**Assigned task:** The lines from the one containing "Avg | event_relative_score: 6.6 -> 6.8" through the last line below, both ends included, must be reproduced exactly, with no pictures.

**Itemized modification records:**
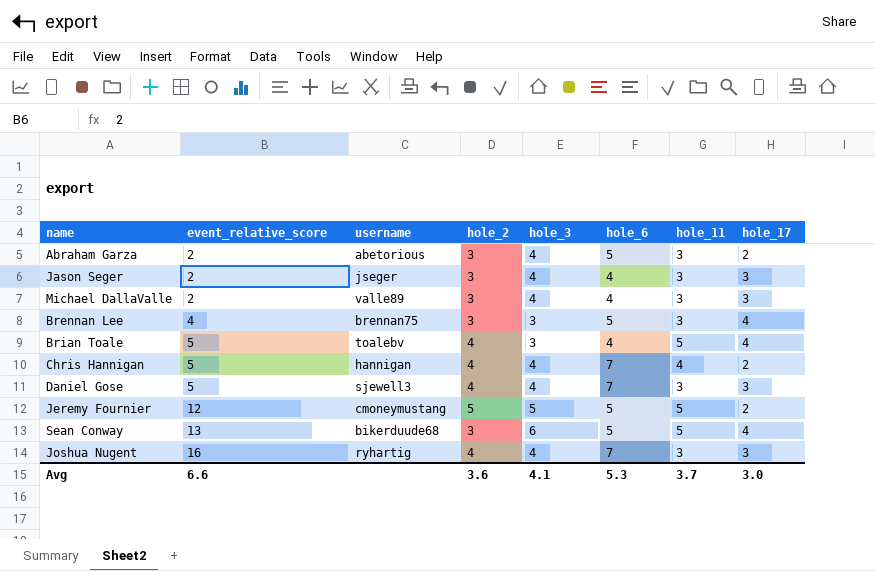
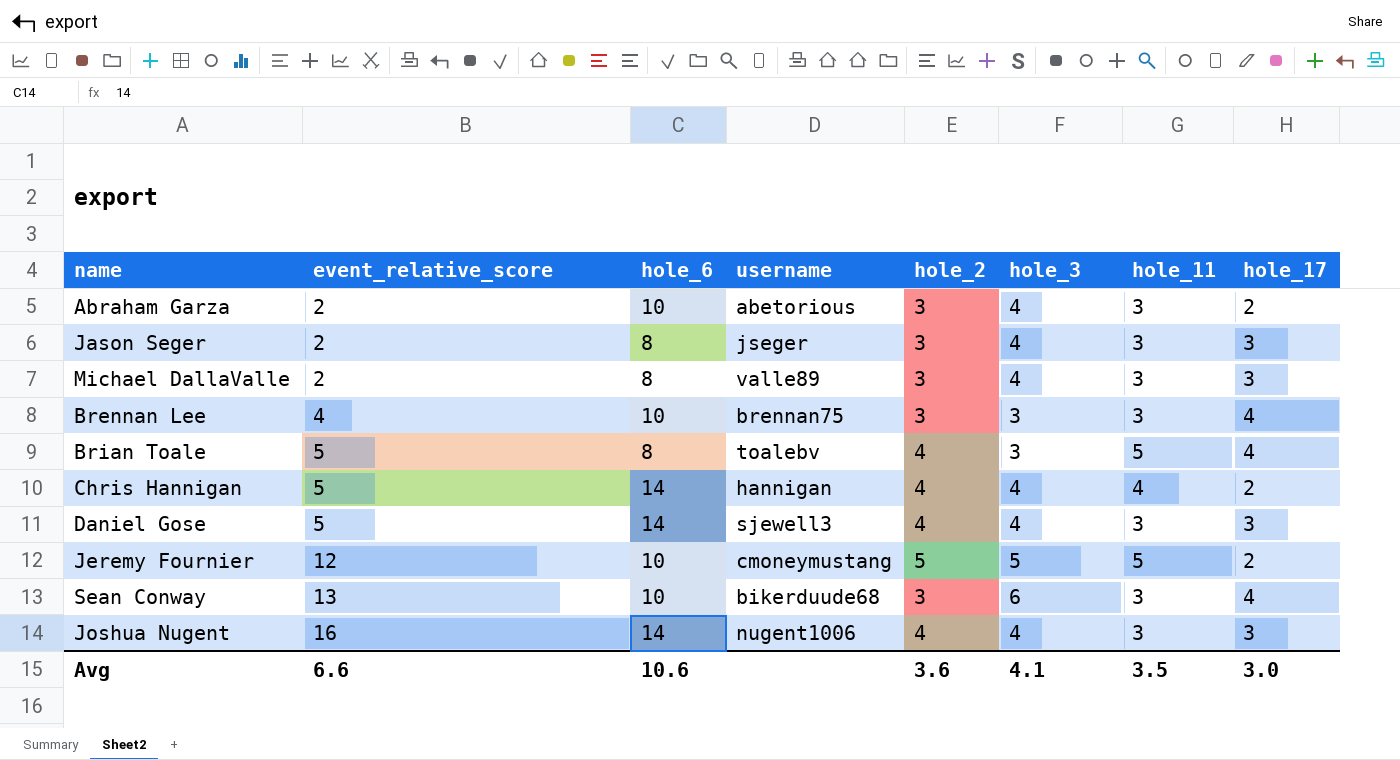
column hole_6 | position: 6 -> 3
Abraham Garza | hole_6: 5 -> 10
Jason Seger | hole_6: 4 -> 8
Michael DallaValle | hole_6: 4 -> 8
Brennan Lee | hole_6: 5 -> 10
Brian Toale | hole_6: 4 -> 8
Chris Hannigan | hole_6: 7 -> 14
Daniel Gose | hole_6: 7 -> 14
Jeremy Fournier | hole_6: 5 -> 10
Sean Conway | hole_6: 5 -> 10
Sean Conway | hole_11: 5 -> 3
Joshua Nugent | hole_6: 7 -> 14
Joshua Nugent | username: ryhartig -> nugent1006
Avg | hole_6: 5.3 -> 10.6
Avg | hole_11: 3.7 -> 3.5

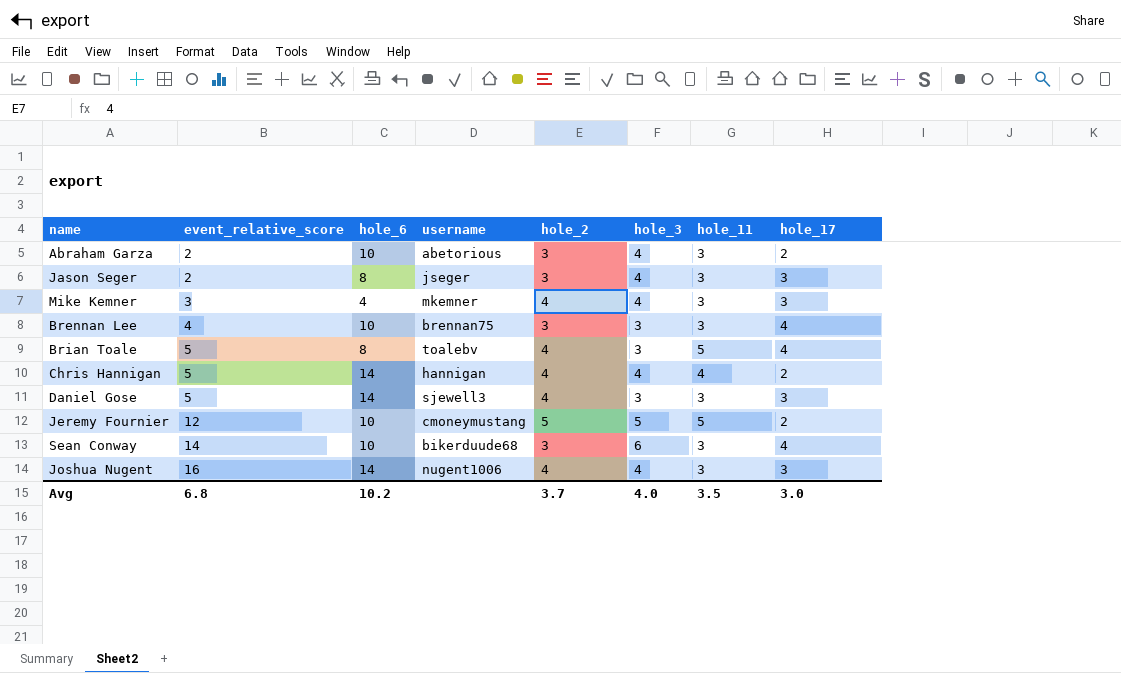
row Michael DallaValle: 2 | 8 | valle89 | 3 | 4 | 3 | 3 -> none
row Mike Kemner: none -> 3 | 4 | mkemner | 4 | 4 | 3 | 3
Daniel Gose | hole_3: 4 -> 3
Sean Conway | event_relative_score: 13 -> 14
Avg | event_relative_score: 6.6 -> 6.8
Avg | hole_6: 10.6 -> 10.2
Avg | hole_2: 3.6 -> 3.7
Avg | hole_3: 4.1 -> 4.0

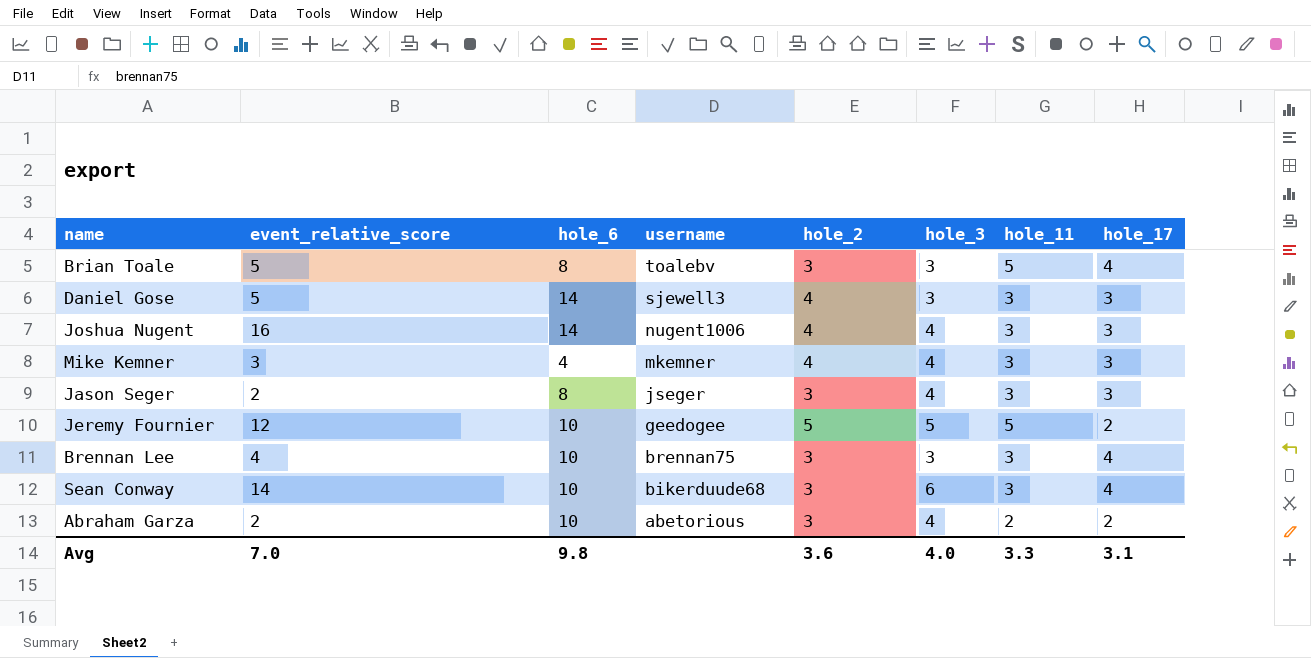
row order: event_relative_score ascending -> username descending
row Chris Hannigan: 5 | 14 | hannigan | 4 | 4 | 4 | 2 -> none
Brian Toale | hole_2: 4 -> 3
Jeremy Fournier | username: cmoneymustang -> geedogee
Abraham Garza | hole_11: 3 -> 2
Avg | event_relative_score: 6.8 -> 7.0
Avg | hole_6: 10.2 -> 9.8
Avg | hole_2: 3.7 -> 3.6
Avg | hole_11: 3.5 -> 3.3
Avg | hole_17: 3.0 -> 3.1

**Exercise response:**
Avg | event_relative_score: 6.6 -> 6.8
Avg | hole_6: 10.6 -> 10.2
Avg | hole_2: 3.6 -> 3.7
Avg | hole_3: 4.1 -> 4.0

row order: event_relative_score ascending -> username descending
row Chris Hannigan: 5 | 14 | hannigan | 4 | 4 | 4 | 2 -> none
Brian Toale | hole_2: 4 -> 3
Jeremy Fournier | username: cmoneymustang -> geedogee
Abraham Garza | hole_11: 3 -> 2
Avg | event_relative_score: 6.8 -> 7.0
Avg | hole_6: 10.2 -> 9.8
Avg | hole_2: 3.7 -> 3.6
Avg | hole_11: 3.5 -> 3.3
Avg | hole_17: 3.0 -> 3.1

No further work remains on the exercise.